Thomas Jefferson University DICE initiative also provides rehab in VR for cardiac patients. The gamified experiences provide immediate feedback and encouragement to help patients stick with their rehab program, while tracking real-time data and generating progress reports. This can be used for supervised remote in-home care. Some other companies in VR/AR medical services include VR4Neuropain, which combines VR headsets with haptic feedback and bio-medical sensors to integrate virtual and conventional rehabilitation for neuropathic pain; and RelaxVR which provides immersive experiences for stress relief and behavior modification.

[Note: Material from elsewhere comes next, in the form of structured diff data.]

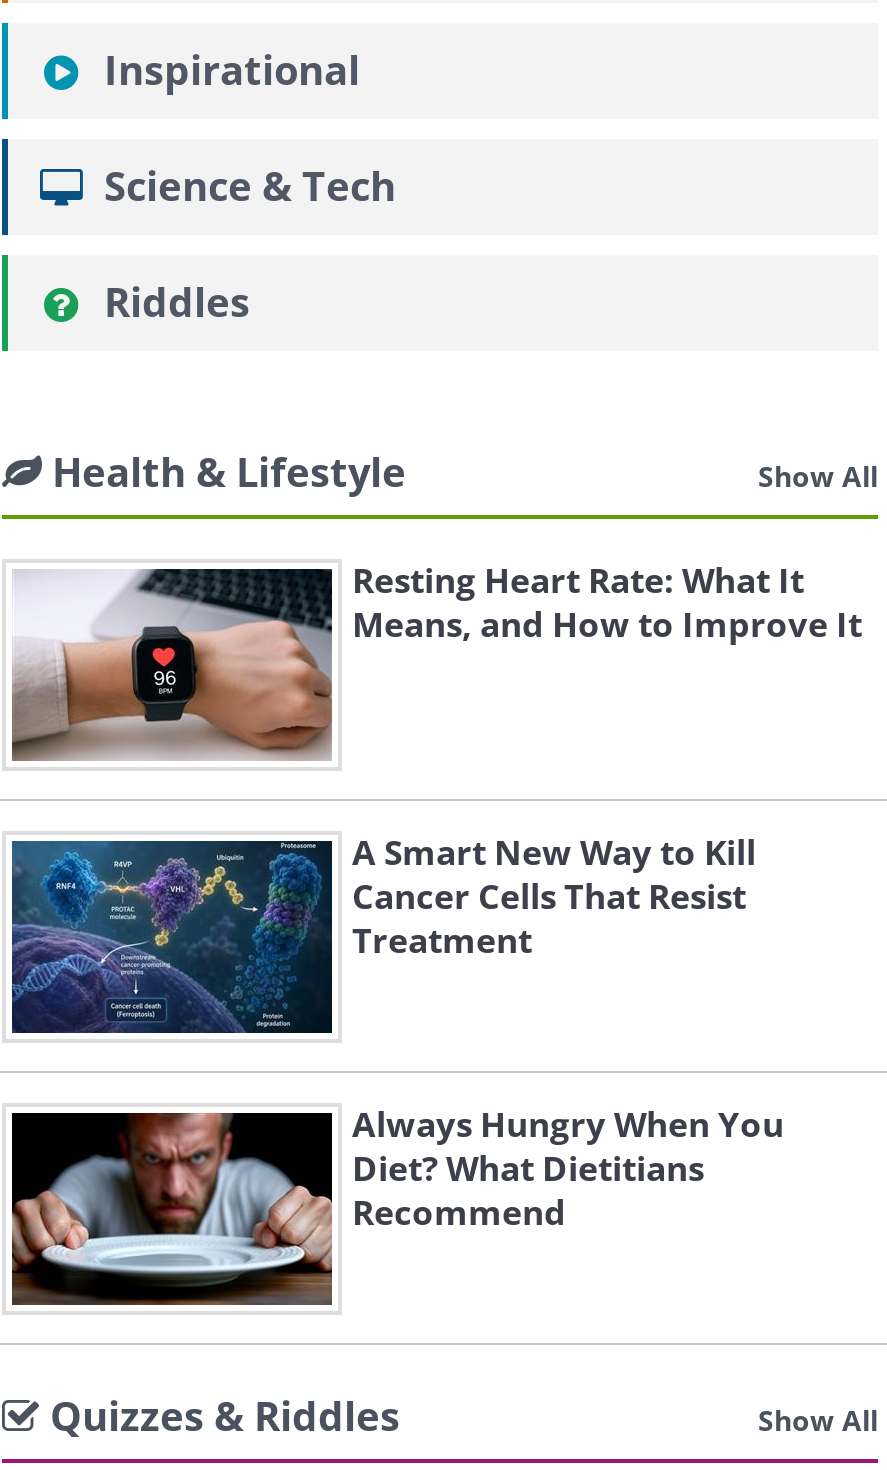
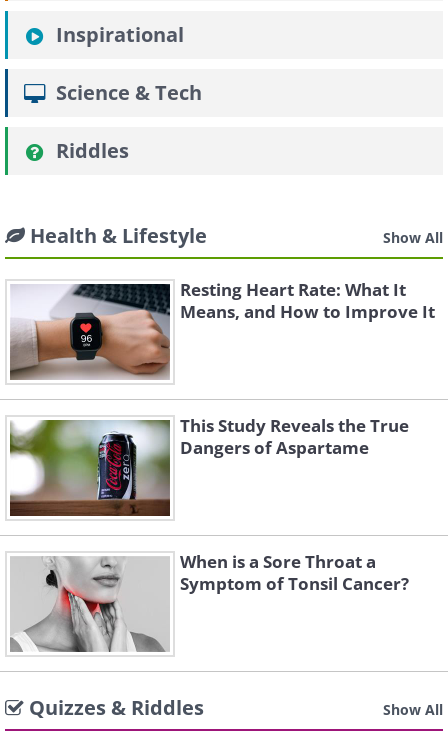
- [image]
- A Smart New Way to Kill
- Cancer Cells That Resist
- Treatment
+ [image]
+ This Study Reveals the True
+ Dangers of Aspartame

- [image]
- Always Hungry When You
- Diet? What Dietitians
- Recommend
+ [image]
+ When is a Sore Throat a
+ Symptom of Tonsil Cancer?
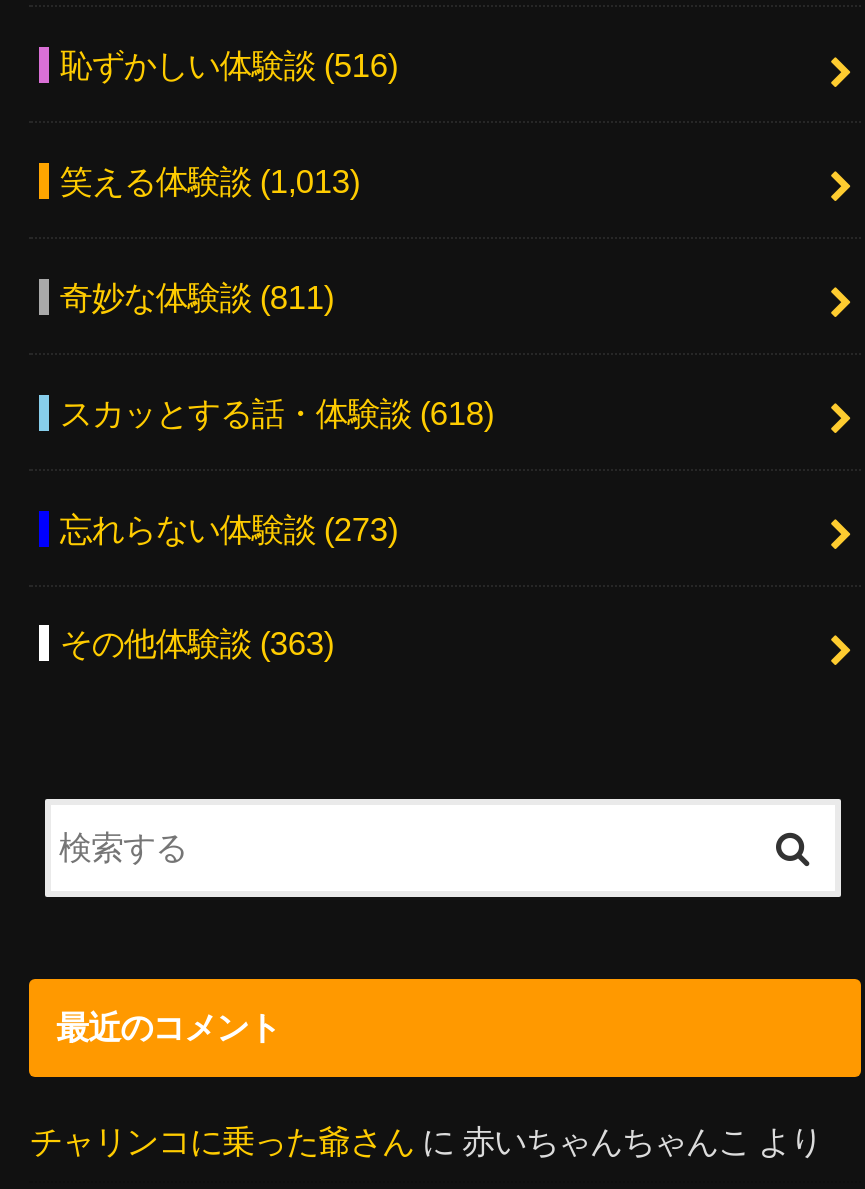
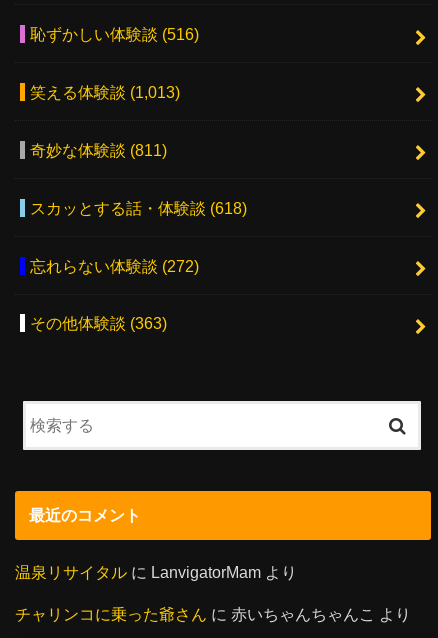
- 忘れらない体験談(273)
+ 忘れらない体験談(272)

+ 温泉リサイタルにLanvigatorMamより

One of the biggest issues in healthcare is lack of staff and funding to educate patients on a myriad of programs to improve their outcomes and overall health. VR/AR applications are tackling this problem by educating patients before and after medical treatment. Many Doctors agree that mental preparation before a procedure is just a critical for the patient, as is the surgeon. The company IKONA for example, provides immersive pre-op VR experiences for patients and medical personnel to address factors that may improve patient outcomes. Another patient application geared for aftercare, is an AR enabled pill box that helps heavy prescribed patients order and manage their medication schedule. This can reduce post-op anxiety and give the user a sense of control over their lives. Also helping educate patients in VR/AR is Order 66 Labs; which provides simulations of treatment with groups and medical specialists for recovering addicts. As a result, patients are more likely to participate, and stress less during and after a procedure or intervention.
Ultimately, healthcare is adapting to the changing needs of the population by creating new tools and methods of care. VR/AR is helping in training, providing services and of course, education. Never before have opportunities in healthcare had such a reach and impact in people’s lives. Even in remote places like the Pacific region, VR in healthcare is making a difference. The company Second Muse Legends, created interactive narratives that teach children and their families about traditional eating and how to make healthy food choices to combat obesity. VR/AR in healthcare is the future of care and the future is now.